A faithful, complete copy of the entries is the sole expected answer.

(Code change snippets)
----

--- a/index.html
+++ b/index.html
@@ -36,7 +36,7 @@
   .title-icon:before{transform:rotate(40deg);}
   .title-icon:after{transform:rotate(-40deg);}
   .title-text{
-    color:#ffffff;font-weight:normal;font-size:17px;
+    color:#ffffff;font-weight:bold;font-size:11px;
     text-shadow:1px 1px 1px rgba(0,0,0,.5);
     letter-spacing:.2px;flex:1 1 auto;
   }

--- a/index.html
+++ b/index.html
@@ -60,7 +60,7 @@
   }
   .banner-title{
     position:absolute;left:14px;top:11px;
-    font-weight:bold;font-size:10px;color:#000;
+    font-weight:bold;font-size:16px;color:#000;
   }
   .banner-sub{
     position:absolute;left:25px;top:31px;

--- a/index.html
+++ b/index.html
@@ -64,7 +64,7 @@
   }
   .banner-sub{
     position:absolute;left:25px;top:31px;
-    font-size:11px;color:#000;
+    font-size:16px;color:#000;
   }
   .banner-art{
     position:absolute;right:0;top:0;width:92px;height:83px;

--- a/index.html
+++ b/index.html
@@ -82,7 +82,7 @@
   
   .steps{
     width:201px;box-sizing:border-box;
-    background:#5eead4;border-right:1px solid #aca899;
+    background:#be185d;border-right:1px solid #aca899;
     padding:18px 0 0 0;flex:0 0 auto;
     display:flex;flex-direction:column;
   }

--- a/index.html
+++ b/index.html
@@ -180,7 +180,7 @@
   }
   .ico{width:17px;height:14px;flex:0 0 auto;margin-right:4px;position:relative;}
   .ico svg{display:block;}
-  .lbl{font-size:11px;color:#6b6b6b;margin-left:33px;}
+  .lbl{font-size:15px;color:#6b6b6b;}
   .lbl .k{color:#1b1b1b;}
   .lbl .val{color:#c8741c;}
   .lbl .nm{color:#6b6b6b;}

----

### Exercise response
--- a/index.html
+++ b/index.html
@@ -36,7 +36,7 @@
   .title-icon:before{transform:rotate(40deg);}
   .title-icon:after{transform:rotate(-40deg);}
   .title-text{
-    color:#ffffff;font-weight:normal;font-size:17px;
+    color:#ffffff;font-weight:bold;font-size:11px;
     text-shadow:1px 1px 1px rgba(0,0,0,.5);
     letter-spacing:.2px;flex:1 1 auto;
   }

--- a/index.html
+++ b/index.html
@@ -60,7 +60,7 @@
   }
   .banner-title{
     position:absolute;left:14px;top:11px;
-    font-weight:bold;font-size:10px;color:#000;
+    font-weight:bold;font-size:16px;color:#000;
   }
   .banner-sub{
     position:absolute;left:25px;top:31px;

--- a/index.html
+++ b/index.html
@@ -64,7 +64,7 @@
   }
   .banner-sub{
     position:absolute;left:25px;top:31px;
-    font-size:11px;color:#000;
+    font-size:16px;color:#000;
   }
   .banner-art{
     position:absolute;right:0;top:0;width:92px;height:83px;

--- a/index.html
+++ b/index.html
@@ -82,7 +82,7 @@
   
   .steps{
     width:201px;box-sizing:border-box;
-    background:#5eead4;border-right:1px solid #aca899;
+    background:#be185d;border-right:1px solid #aca899;
     padding:18px 0 0 0;flex:0 0 auto;
     display:flex;flex-direction:column;
   }

--- a/index.html
+++ b/index.html
@@ -180,7 +180,7 @@
   }
   .ico{width:17px;height:14px;flex:0 0 auto;margin-right:4px;position:relative;}
   .ico svg{display:block;}
-  .lbl{font-size:11px;color:#6b6b6b;margin-left:33px;}
+  .lbl{font-size:15px;color:#6b6b6b;}
   .lbl .k{color:#1b1b1b;}
   .lbl .val{color:#c8741c;}
   .lbl .nm{color:#6b6b6b;}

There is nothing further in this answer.